Leave out the pictures, and quote exactly the lines running from the one with "(697, 294) none" through the last line of the entries below.

Segment Start: Dataset entries

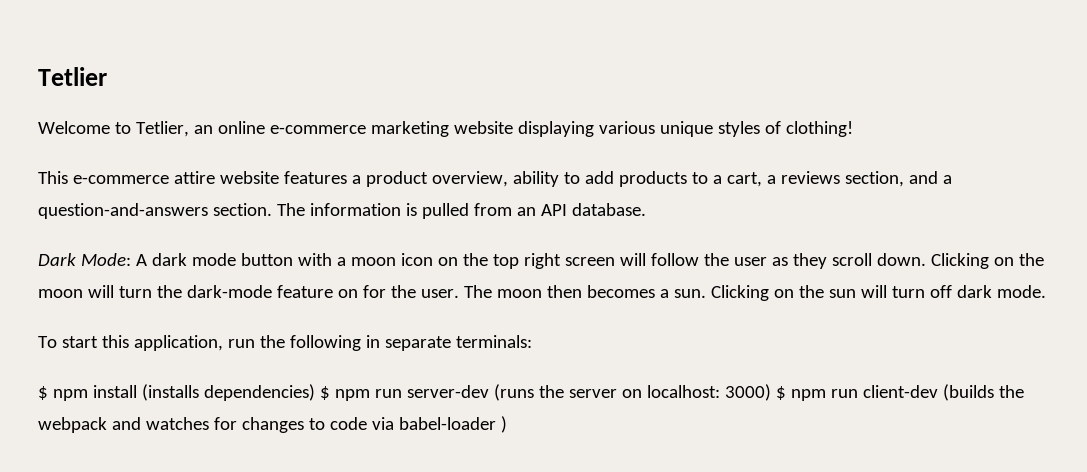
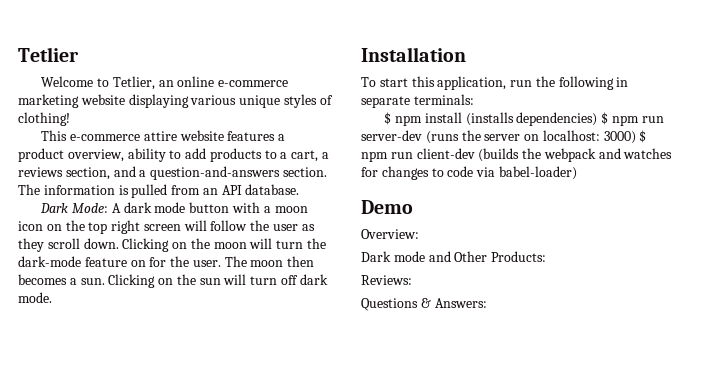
(1046, 291) none -> [361,47,466,62] // Installation
[398,416,507,433] babel-loader ) -> [498,166,577,180] [361,200,413,214] [361,229,419,239] [361,251,547,262] [361,275,412,285] [361,298,487,311] babel-loader) // Demo // Overview: // Dark mode and Other Products: // Reviews: // Questions & Answers:

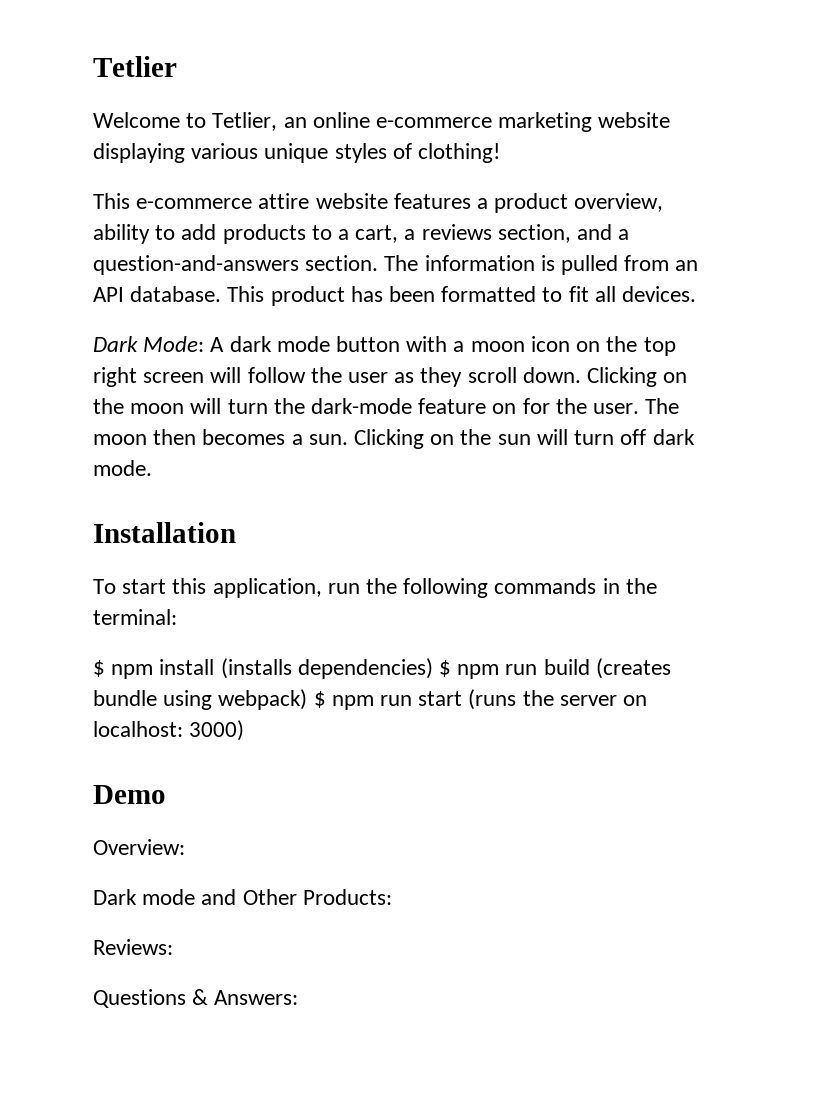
(300, 189) none -> [227,286,697,306] This product has been formatted to fit all devices.
[616,77,629,87] [361,94,474,108] in separate terminals: -> [494,578,657,594] [93,609,177,625] commands in the terminal:
[361,130,422,141] server-dev -> [543,658,671,679] [93,689,463,710] build (creates bundle using webpack) $ npm run start
[639,130,647,143] [361,148,673,162] [361,166,577,180] $ npm run client-dev (builds the webpack and watches for changes to code via babel-loader) -> (245, 730) none

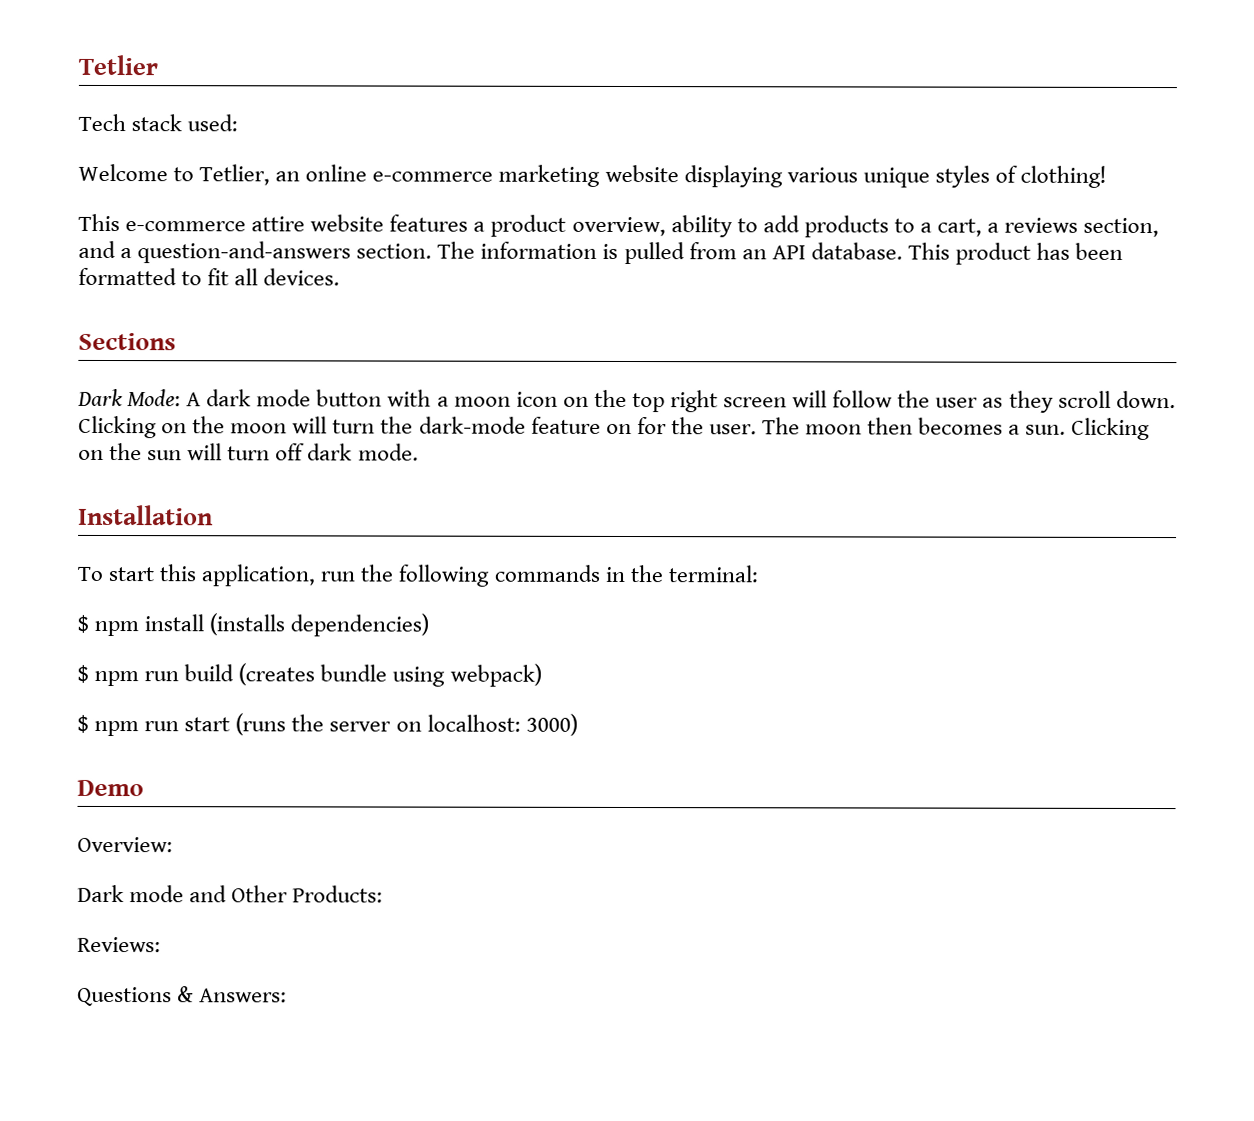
(177, 66) none -> [78,113,239,132] // Tech stack used:
(697, 294) none -> [78,332,176,351] // Sections
(433, 668) none -> (430, 625) //
(308, 699) none -> (542, 675) //

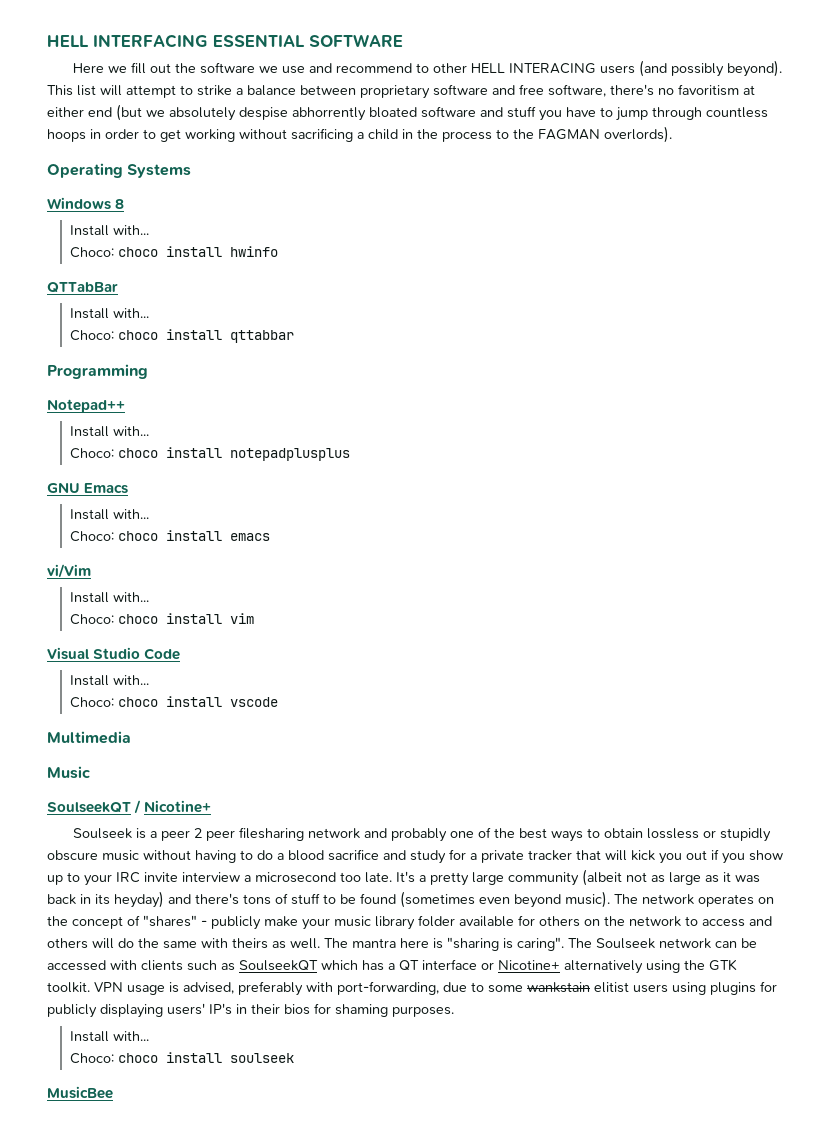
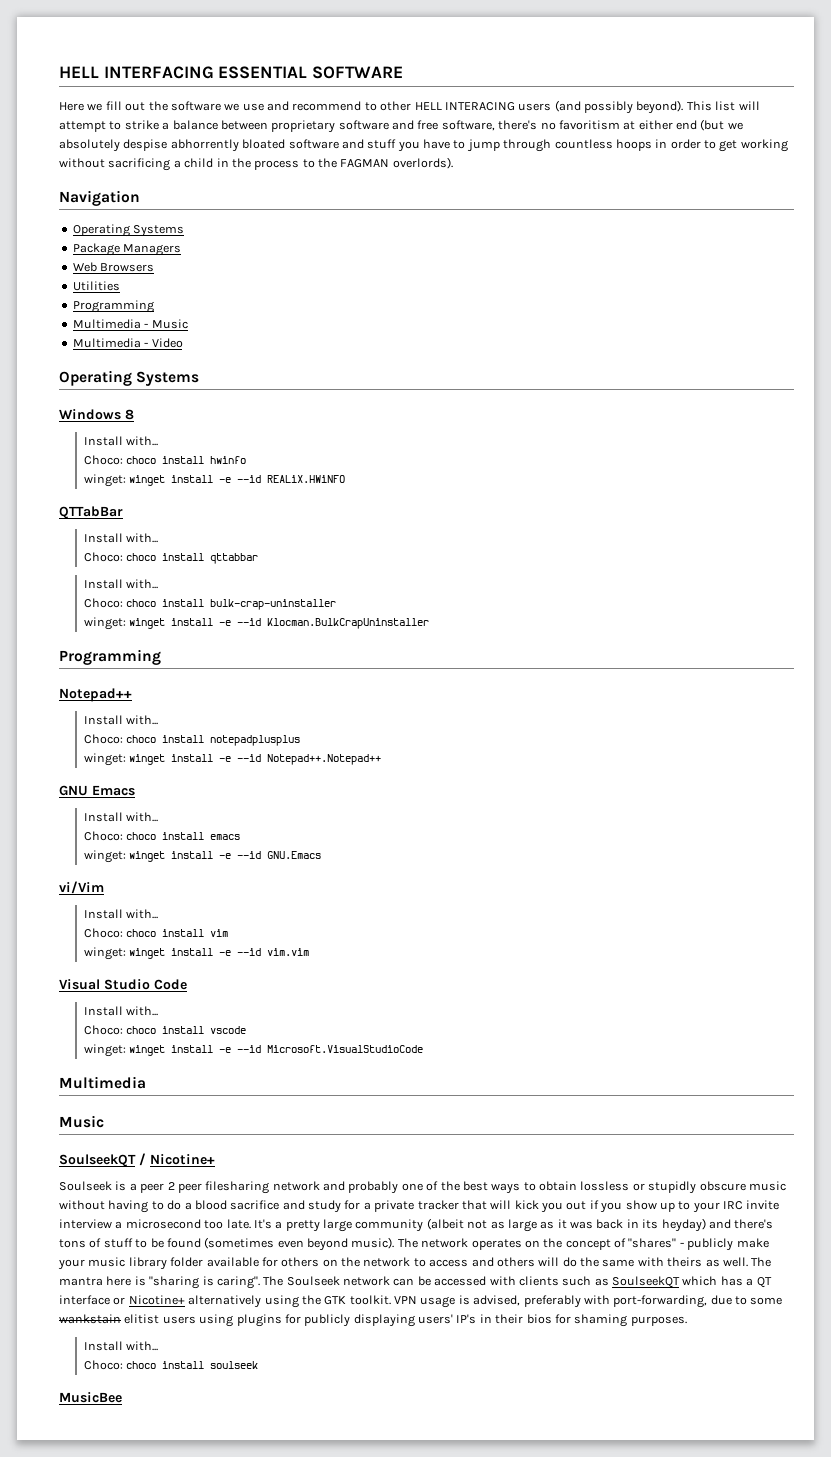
(672, 134) none -> [59,190,140,206] [72,224,185,237] [72,243,182,256] [72,262,155,272] [72,281,120,291] [72,300,154,313] [72,319,188,329] [72,338,183,348] // Navigation // Operating Systems // Package Managers // Web Browsers // Utilities // Programming // Multimedia - Music // Multimedia - Video
(279, 251) none -> [83,474,346,487] // winget: winget install -e --id REALiX.HWiNFO
(295, 336) none -> [83,579,159,589] [83,598,337,610] [83,617,430,630] // Install with... // Choco: choco install bulk-crap-uninstaller // winget: winget install -e --id Klocman.BulkCrapUninstaller
(351, 454) none -> [83,753,382,766] // winget: winget install -e --id Notepad++.Notepad++
(271, 537) none -> [83,850,322,863] // winget: winget install -e --id GNU.Emacs
(255, 618) none -> [83,947,310,960] // winget: winget install -e --id vim.vim
(279, 702) none -> [83,1044,424,1057] // winget: winget install -e --id Microsoft.VisualStudioCode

Segment End: Dataset entries

* **Task answer**:
(697, 294) none -> [78,332,176,351] // Sections
(433, 668) none -> (430, 625) //
(308, 699) none -> (542, 675) //

(672, 134) none -> [59,190,140,206] [72,224,185,237] [72,243,182,256] [72,262,155,272] [72,281,120,291] [72,300,154,313] [72,319,188,329] [72,338,183,348] // Navigation // Operating Systems // Package Managers // Web Browsers // Utilities // Programming // Multimedia - Music // Multimedia - Video
(279, 251) none -> [83,474,346,487] // winget: winget install -e --id REALiX.HWiNFO
(295, 336) none -> [83,579,159,589] [83,598,337,610] [83,617,430,630] // Install with... // Choco: choco install bulk-crap-uninstaller // winget: winget install -e --id Klocman.BulkCrapUninstaller
(351, 454) none -> [83,753,382,766] // winget: winget install -e --id Notepad++.Notepad++
(271, 537) none -> [83,850,322,863] // winget: winget install -e --id GNU.Emacs
(255, 618) none -> [83,947,310,960] // winget: winget install -e --id vim.vim
(279, 702) none -> [83,1044,424,1057] // winget: winget install -e --id Microsoft.VisualStudioCode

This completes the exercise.